Start of The records

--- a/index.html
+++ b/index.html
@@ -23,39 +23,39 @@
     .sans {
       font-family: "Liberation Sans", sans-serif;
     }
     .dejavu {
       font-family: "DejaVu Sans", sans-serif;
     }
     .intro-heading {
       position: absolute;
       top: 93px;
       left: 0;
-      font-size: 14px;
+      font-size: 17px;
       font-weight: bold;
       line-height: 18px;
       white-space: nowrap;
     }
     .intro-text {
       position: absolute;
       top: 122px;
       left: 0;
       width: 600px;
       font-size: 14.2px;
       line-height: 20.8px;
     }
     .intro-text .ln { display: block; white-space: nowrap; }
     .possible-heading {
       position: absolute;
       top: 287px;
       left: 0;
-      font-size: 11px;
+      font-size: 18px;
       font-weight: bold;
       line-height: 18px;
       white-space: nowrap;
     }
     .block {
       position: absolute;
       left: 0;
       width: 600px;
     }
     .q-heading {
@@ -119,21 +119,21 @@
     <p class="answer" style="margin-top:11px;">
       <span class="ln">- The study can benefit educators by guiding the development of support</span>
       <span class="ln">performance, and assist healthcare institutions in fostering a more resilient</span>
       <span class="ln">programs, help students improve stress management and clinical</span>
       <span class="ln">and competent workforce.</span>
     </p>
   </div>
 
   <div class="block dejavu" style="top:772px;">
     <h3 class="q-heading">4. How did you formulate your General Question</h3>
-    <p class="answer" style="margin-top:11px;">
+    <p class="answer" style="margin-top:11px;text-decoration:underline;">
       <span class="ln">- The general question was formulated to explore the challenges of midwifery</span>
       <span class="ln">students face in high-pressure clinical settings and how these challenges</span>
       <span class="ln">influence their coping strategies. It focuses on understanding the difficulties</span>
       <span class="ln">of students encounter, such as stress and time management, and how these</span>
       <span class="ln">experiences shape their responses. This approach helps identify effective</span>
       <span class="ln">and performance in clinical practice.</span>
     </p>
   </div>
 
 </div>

End of The records
Start of The records

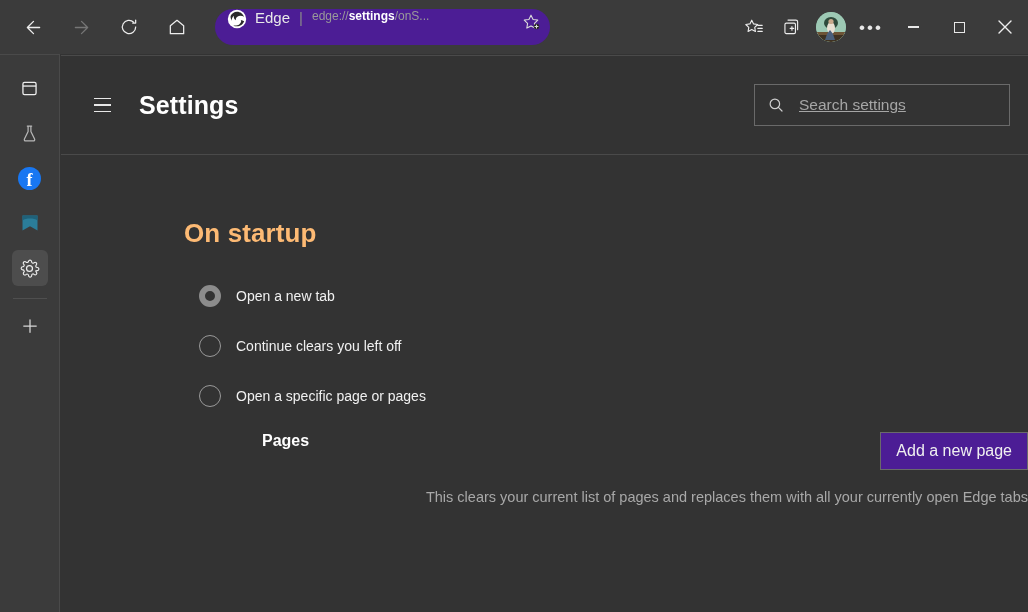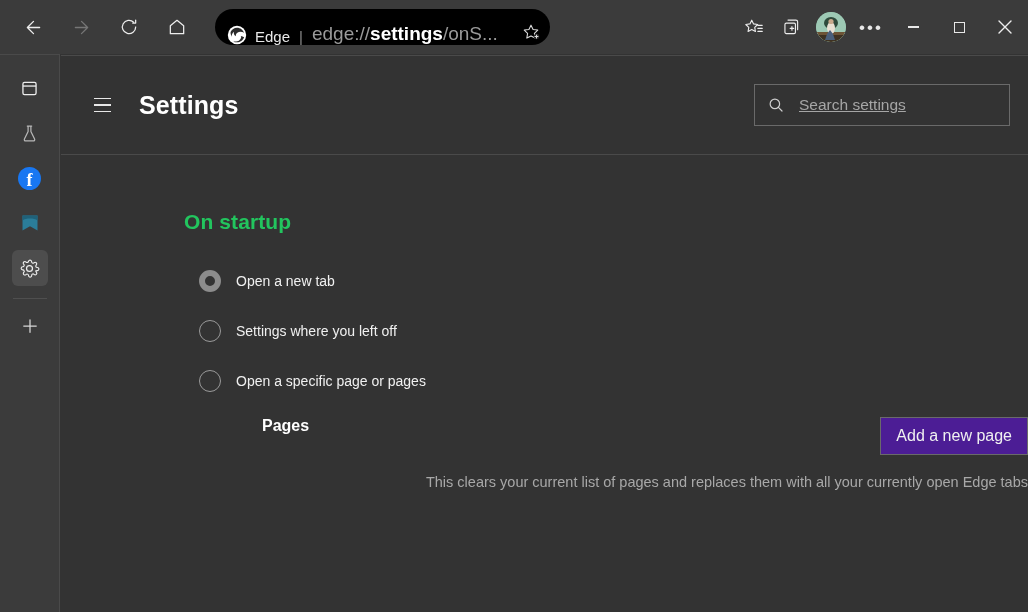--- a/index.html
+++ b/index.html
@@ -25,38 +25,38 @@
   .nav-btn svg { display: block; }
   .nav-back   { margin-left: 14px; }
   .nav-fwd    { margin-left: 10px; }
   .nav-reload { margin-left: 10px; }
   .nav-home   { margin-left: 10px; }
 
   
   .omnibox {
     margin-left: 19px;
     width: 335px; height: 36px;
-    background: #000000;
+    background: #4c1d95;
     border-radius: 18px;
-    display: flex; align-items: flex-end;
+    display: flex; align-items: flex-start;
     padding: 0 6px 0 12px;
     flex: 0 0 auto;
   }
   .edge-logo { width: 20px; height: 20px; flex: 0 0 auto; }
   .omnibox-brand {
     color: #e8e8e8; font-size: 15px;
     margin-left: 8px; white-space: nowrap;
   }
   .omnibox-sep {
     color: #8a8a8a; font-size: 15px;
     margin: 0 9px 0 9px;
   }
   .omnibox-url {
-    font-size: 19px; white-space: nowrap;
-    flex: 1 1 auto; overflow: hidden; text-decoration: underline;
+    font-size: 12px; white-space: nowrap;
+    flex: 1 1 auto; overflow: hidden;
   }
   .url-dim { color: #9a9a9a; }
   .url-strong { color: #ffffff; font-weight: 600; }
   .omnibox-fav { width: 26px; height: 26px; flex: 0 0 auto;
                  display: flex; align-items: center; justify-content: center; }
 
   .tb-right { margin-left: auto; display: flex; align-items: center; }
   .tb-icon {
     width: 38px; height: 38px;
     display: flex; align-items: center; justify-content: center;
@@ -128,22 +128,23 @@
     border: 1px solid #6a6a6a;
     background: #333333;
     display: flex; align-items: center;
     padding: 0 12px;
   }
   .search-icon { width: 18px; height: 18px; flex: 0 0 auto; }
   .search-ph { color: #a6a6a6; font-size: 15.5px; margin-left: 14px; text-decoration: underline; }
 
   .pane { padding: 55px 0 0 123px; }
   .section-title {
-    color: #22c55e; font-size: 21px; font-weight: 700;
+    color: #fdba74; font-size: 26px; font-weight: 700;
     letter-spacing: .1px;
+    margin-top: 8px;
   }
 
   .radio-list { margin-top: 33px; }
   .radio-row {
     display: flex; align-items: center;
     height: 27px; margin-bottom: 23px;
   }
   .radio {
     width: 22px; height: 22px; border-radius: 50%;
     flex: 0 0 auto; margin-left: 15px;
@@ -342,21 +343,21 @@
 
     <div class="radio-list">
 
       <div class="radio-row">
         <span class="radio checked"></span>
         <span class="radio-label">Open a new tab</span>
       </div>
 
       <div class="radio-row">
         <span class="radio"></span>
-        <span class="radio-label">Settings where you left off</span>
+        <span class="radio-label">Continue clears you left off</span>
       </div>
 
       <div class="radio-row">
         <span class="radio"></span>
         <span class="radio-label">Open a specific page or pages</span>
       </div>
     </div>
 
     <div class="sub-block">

End of The records

Whenever a line in the records above contains the string "family", copy that line.

       font-family: "Liberation Sans", sans-serif;
       font-family: "DejaVu Sans", sans-serif;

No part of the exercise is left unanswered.